Are the Corbynites finally losing their grip on Labour?



At first glance, the signs look positive; the Corbyn Project’s protege Rebecca Long Bailey is trailing behind in the leadership polls, former Respect Party Leader Salma Yaqoob failed to win Labour’s West Midlands Mayoral selection battle (despite Momentum backing), and over the weekend even Jeremy Corbyn’s own local constituency party backed Sir Keir Starmer QC over any other candidate.

All, however, may not be as it seems. Whilst the Labour Membership is clear it wants to move on from the tainted image of Jeremy Corbyn, it is far less obvious that this is a party that is done with Corbynism.

Not a single leadership contender can bring themselves to repudiate the party’s extreme policy agenda of the last half decade. The arguments are familiar to anyone who can bare to endure more than five minutes of Labour leadership debate; that the policies didn’t cut through, the narrative wasn’t clear enough, the emphasis and packaging were all wrong.

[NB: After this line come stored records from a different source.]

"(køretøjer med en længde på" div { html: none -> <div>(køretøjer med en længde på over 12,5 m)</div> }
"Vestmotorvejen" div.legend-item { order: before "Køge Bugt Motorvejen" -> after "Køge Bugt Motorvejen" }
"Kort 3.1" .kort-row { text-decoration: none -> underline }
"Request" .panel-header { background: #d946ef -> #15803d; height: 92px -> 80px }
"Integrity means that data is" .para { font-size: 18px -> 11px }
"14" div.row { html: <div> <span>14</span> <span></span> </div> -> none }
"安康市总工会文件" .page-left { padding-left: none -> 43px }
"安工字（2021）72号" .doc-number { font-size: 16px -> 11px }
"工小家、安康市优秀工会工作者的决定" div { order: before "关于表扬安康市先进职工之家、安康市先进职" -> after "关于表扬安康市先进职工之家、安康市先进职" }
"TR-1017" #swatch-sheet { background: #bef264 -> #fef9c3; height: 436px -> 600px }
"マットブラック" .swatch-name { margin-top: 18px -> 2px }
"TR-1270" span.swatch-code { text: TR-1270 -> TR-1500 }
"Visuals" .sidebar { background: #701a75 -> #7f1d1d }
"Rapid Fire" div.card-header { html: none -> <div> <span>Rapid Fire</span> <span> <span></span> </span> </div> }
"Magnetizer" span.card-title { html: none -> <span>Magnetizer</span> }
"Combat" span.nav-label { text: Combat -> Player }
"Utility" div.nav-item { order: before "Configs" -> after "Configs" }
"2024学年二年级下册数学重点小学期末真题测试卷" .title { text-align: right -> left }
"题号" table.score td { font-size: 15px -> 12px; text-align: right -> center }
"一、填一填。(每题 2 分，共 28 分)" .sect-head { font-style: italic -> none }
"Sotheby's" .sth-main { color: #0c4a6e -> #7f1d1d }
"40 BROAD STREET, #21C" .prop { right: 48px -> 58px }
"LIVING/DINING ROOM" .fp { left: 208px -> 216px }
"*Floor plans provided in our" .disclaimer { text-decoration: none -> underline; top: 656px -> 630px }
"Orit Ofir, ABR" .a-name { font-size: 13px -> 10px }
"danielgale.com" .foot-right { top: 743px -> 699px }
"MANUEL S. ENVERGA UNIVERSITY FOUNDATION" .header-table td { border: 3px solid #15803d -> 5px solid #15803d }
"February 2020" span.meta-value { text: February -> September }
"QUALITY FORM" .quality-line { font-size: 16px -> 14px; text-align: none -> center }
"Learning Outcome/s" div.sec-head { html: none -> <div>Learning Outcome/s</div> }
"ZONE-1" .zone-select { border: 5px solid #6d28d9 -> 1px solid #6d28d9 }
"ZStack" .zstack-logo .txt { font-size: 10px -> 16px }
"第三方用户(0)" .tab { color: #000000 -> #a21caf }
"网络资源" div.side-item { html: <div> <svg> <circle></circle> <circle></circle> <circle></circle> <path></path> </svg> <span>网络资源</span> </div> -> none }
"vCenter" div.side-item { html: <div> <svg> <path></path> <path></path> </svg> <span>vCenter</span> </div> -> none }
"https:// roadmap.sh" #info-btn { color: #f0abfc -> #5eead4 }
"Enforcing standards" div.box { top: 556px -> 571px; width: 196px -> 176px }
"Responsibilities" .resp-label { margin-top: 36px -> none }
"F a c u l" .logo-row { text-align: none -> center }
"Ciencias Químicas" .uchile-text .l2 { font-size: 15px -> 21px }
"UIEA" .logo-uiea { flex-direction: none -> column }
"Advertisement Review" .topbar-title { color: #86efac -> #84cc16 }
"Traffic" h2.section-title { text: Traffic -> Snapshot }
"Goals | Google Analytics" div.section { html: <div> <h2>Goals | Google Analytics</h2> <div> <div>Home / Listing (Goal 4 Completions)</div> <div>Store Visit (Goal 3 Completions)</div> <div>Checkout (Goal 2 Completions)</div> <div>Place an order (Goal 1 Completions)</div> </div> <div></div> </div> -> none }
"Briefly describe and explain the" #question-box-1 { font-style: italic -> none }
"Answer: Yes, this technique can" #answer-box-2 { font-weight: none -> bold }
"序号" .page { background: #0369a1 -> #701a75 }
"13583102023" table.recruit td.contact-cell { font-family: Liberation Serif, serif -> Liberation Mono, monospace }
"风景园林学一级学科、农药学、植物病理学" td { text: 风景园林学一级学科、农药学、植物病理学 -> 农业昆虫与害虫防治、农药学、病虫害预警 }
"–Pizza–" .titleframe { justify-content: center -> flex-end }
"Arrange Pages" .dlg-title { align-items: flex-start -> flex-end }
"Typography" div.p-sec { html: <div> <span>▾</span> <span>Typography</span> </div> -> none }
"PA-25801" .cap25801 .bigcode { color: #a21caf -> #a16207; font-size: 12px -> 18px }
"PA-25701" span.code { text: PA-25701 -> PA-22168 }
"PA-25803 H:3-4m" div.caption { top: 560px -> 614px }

The message is clear. Every candidate intends to stick with the ‘radicalism’ of Corbynism whilst tightening up the packaging. Under the leadership of Starmer, Long-Bailey, Nandy, or Thornberry the Labour Party would be one intent on returning to the soundbites, pledge cards, and aesthetics of New Labour – just with none of the electable policy agenda.

The only reason Islington North Constituency Labour Party has felt comfortable in backing Sir Keir Starmer QC is that he has run his campaign determined to “not trash” the last five years of Corbyn leadership. He has not criticised a single Corbyn economic policy, suggesting that under him the Labour agenda will still be one of expropriating private assets, and levelling down by hurting the successful.

There are two ways to aim for a more equal country, and it’s clear that Labour’s vision will remain one of bringing the successful down. The Conservatives now have a golden opportunity to contrast this politics of envy with an alternative vision of hope. Not one of tearing down the richest but one of building up the poorest. Labour seeks to equalise outcomes by attacking those who have done well. Conservatives should make clear they will instead equalise opportunity by lifting up the worst off.

These are the two visions that the country is still faced with – levelling up with the Conservatives, or levelling down with the Labour Party.

Tories should seize this moment with tax cuts for working people coupled with pro-enterprise moves like scrapping the Factory Tax and shaking off needless EU red tape. Only free market moves like these will help deliver the kind of dynamic economy where everyone can do well – not just the big London based businesses with the capacity to navigate the tangled web of government regulation.

The Conservative Party has rightfully sat out of interfering in the internal mechanics of the Labour Party. I’m told by people in CCHQ this is partly because they can’t decide which leader would be worse. However, sitting out shouldn’t mean staying silent.

It’s clear that when the contest is finally over the Labour Party will attempt to repackage its dangerous Corbynite agenda in a flashier suit, sicker style, and maybe even a national anthem if we’re lucky. The Tories have to call out all the candidates for their identikit continuity Corbynism before it’s too late.